Diet – not only nutrition but also essential for education of the immune system


The focus of most nutritional studies is on the effect of dietary components on metabolism and host physiology. The links between nutrition and immunity were first described in clinical studies in malnutrition. Controversies still abound about the impact of nutrition on both intestinal and systemic immune responses and it is not yet fully understood. Studies have however shown that both dietary and microbial antigens are required for the normal development of the mucosal immune system. So far, the immunological interest in diet was mostly linked to pathologic conditions, such as  food intolerance or intestinal inflammation. In contrast, not much is known about the role of dietary antigens in the development and function of the gut associated-lymphoid tissue (GALT).

A manuscript published in the Journal of Clinical Investigation, by Alexander Visekruna et al.  from the Institute for Medical Microbiology and Hygiene at Philipps University in Germany, remarkable experiments were performed that have altered our immunological view of nutrition. Based on their findings, they proposed a new model explaining how the intestinal immune system develops and maintains homeostasis in the presence of dietary antigens.

The research team observed that dietary antigens induce a vital immune response in the Peyer´s patches, which is a prerequisite for functional mucosal immunity and development of the small intestine. Paradoxically, it is this immune response that also provides immune tolerance against nutrition and probably also other antigens. You might wonder why this aspect of diet has not been discovered earlier. One explanation is that other studies dealing with the role of dietary antigens mainly focused on immune cells within the lamina propria and mesenteric lymph nodes even though the lamina propria is not considered a typical immune induction site. These studies however paid little or no attention to Peyer patches, known to effectively stimulate B and T cells.

Here, the authors (Visekruna et al.) showed that in the presence of dietary antigens, CD4+ T cells in Peyer´s patches were highly activated. These food-activated Helios+Foxp3CD4+ T cells lacked molecules required for long-term survival, a typical feature of cells undergoing apoptosis. In addition, PD-1, a known regulator of T cell activation and apoptosis, was found to be selectively expressed on Helios+ T cells of the Peyer patches. They could demonstrate that the continuous uptake of dietary antigens increasingly activates Peyer´s patch CD4+ T cells until they are overstimulated and commit suicide, called apoptosis. The death of diet activated T cells has a positive effect as macrophages that ingested apoptotic T cells in the Peyer´s patches produced substantial amounts of anti-inflammatory Interleukin-10 compared to animals fed on antigen free elemental diet. They further expanded their studies to patients with Crohn’s disease (CD) and revealed that their Peyer´s patches contained increased numbers of activated, inflammatory T cells and massively reduced numbers of apoptotic CD4+ T cells, compared to healthy controls. This finding might explain the mechanism and success of dietary intervention therapy in CD patients, where uncontrolled activated diet-reactive CD4+ T cell will be starved by an elemental diet of low antigenicity.

Based on their findings and critical review of current knowledge on dietary antigens, the authors proposed a new model of how the intestinal immune system maintains a balance between the recognition and tolerance of dietary antigens at the same time. Their proposal is that the continuous uptake of dietary antigens by Peyer’s patches in the healthy gut results in increasing activation of CD4+ T cells until hyper-activated lymphocytes undergo apoptosis.
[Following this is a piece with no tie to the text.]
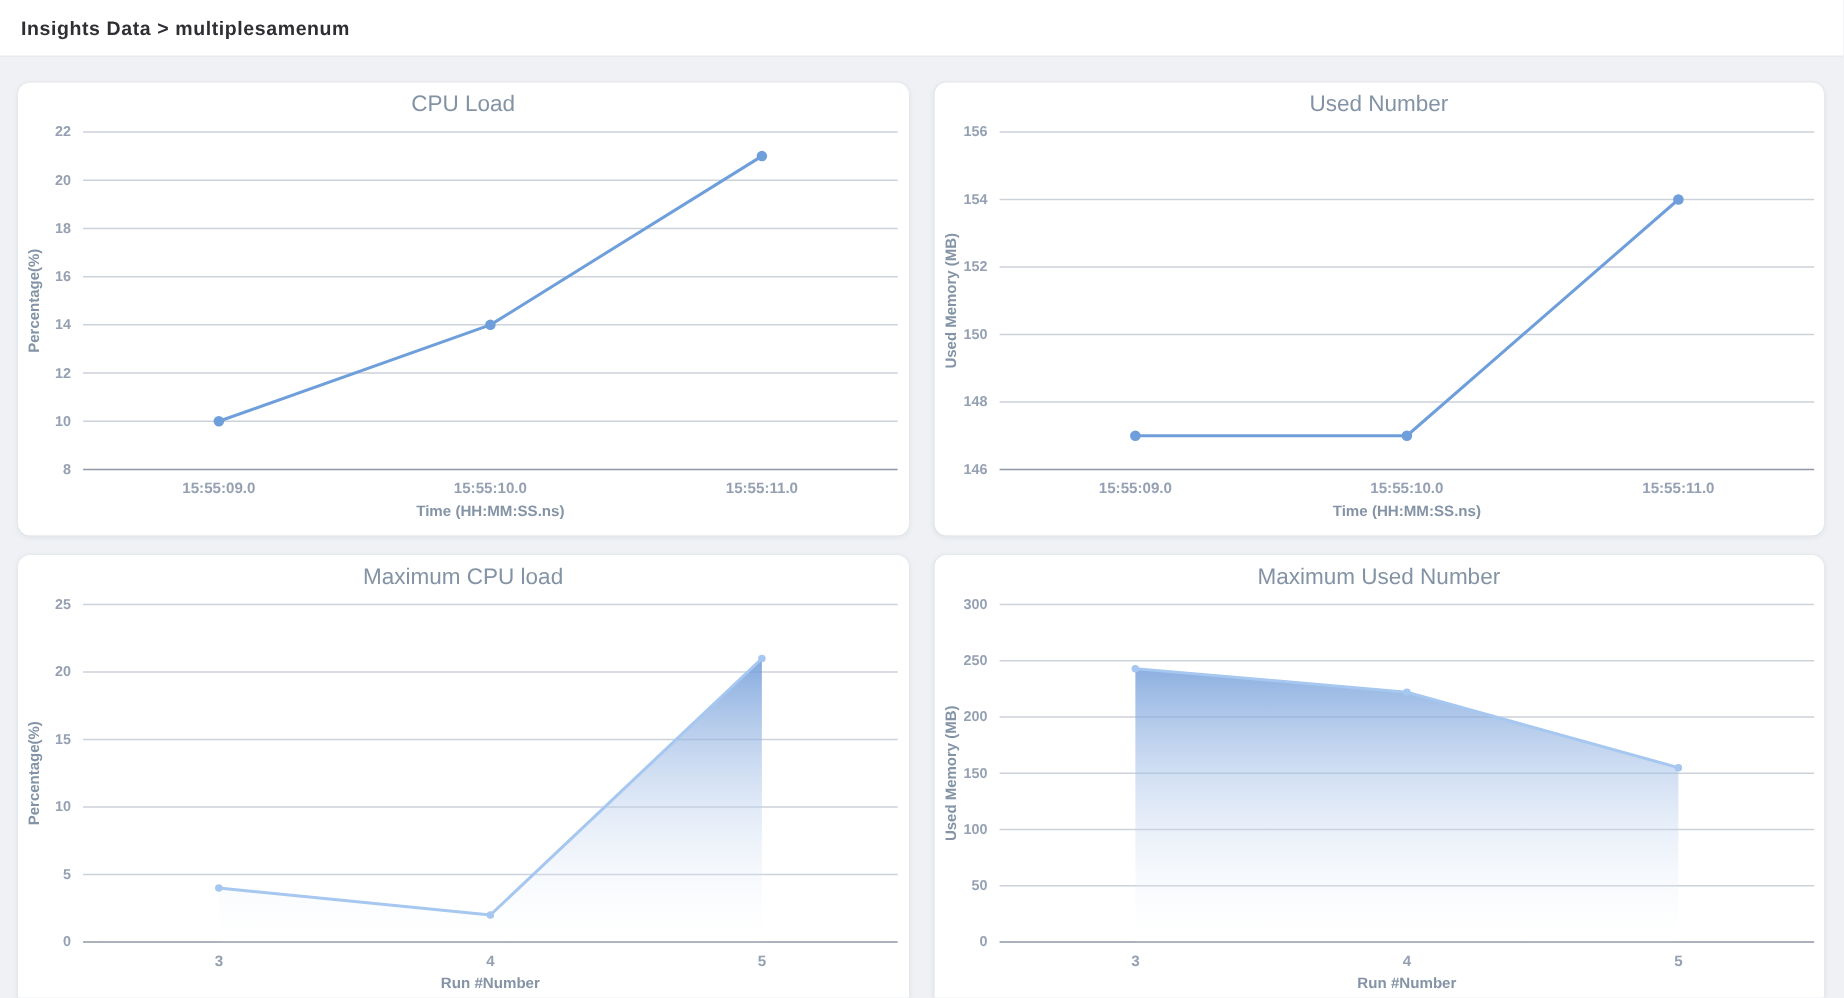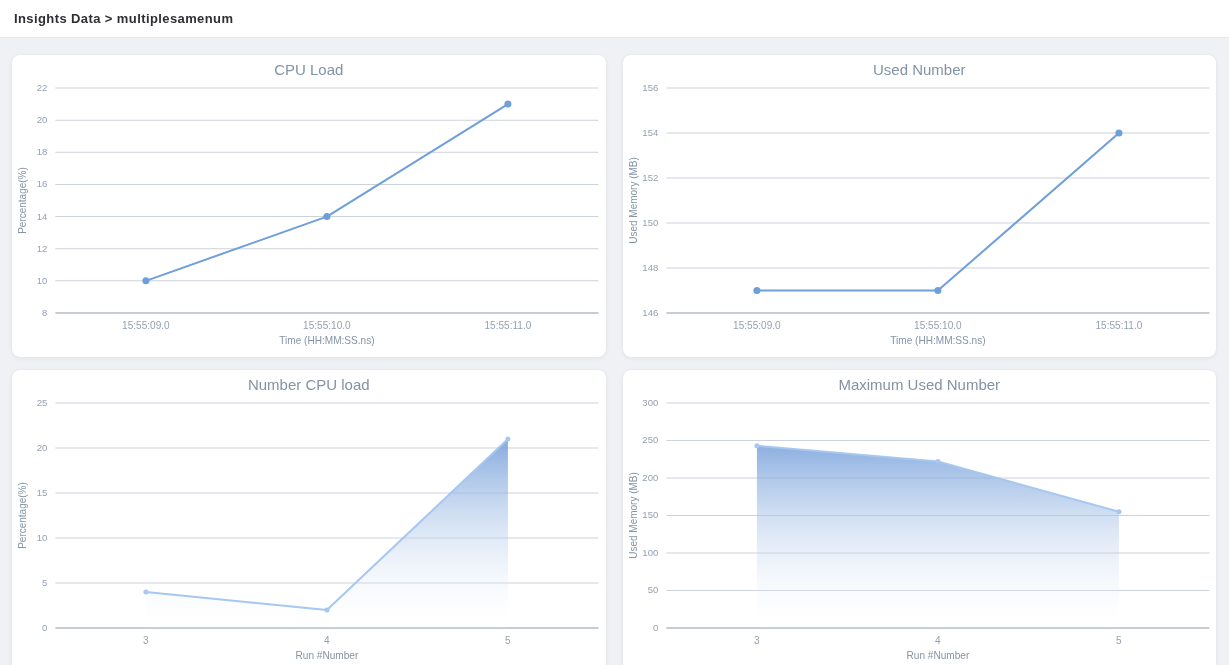"22" .chart-canvas { font-weight: none -> bold }
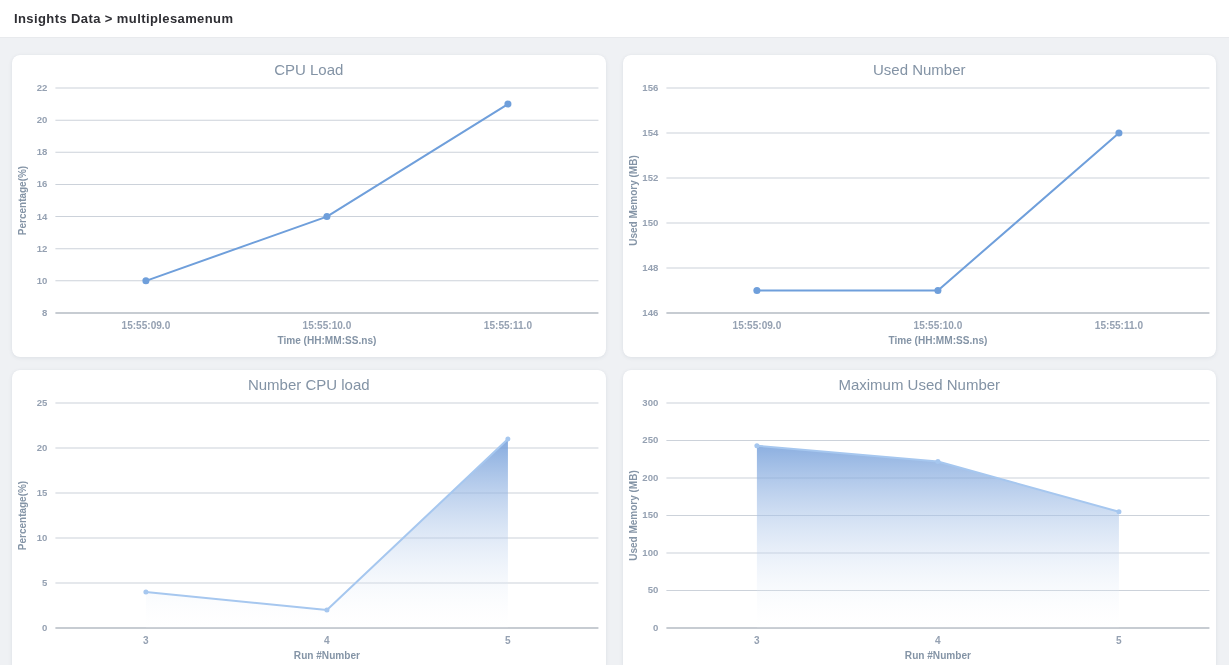"Number CPU load" h2.chart-title { text: Number -> Maximum }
However, in patients with Crohn’s disease this mechanism is disturbed, an observation that might facilitate the understanding of the benefits of dietary intervention therapy.


Original article:

Visekruna A, Hartmann S, Sillke YR, Glauben R, Fischer F, Raifer H, Mollenkopf H, Bertrams W, Schmeck B, Klein M, Pagenstecher A, Lohoff M, Jacob R, Pabst O, Bland PW, Luu M, Romero R, Siegmund B, Rajalingam K, Steinhoff U. Intestinal development and homeostasis require activation and apoptosis of diet-reactive T cells. J Clin Invest 2019 Apr 2;129(5):1972-1983.

Review article:

Rodriguez-Sillke Y, Visekruna A, Glauben R, Siegmund B, Steinhoff U. Recognition of food antigens by the mucosal and systemic immune system: Consequences for intestinal development and homeostasis. Int J Med Microbiol. 2021 Apr;311(3):151493.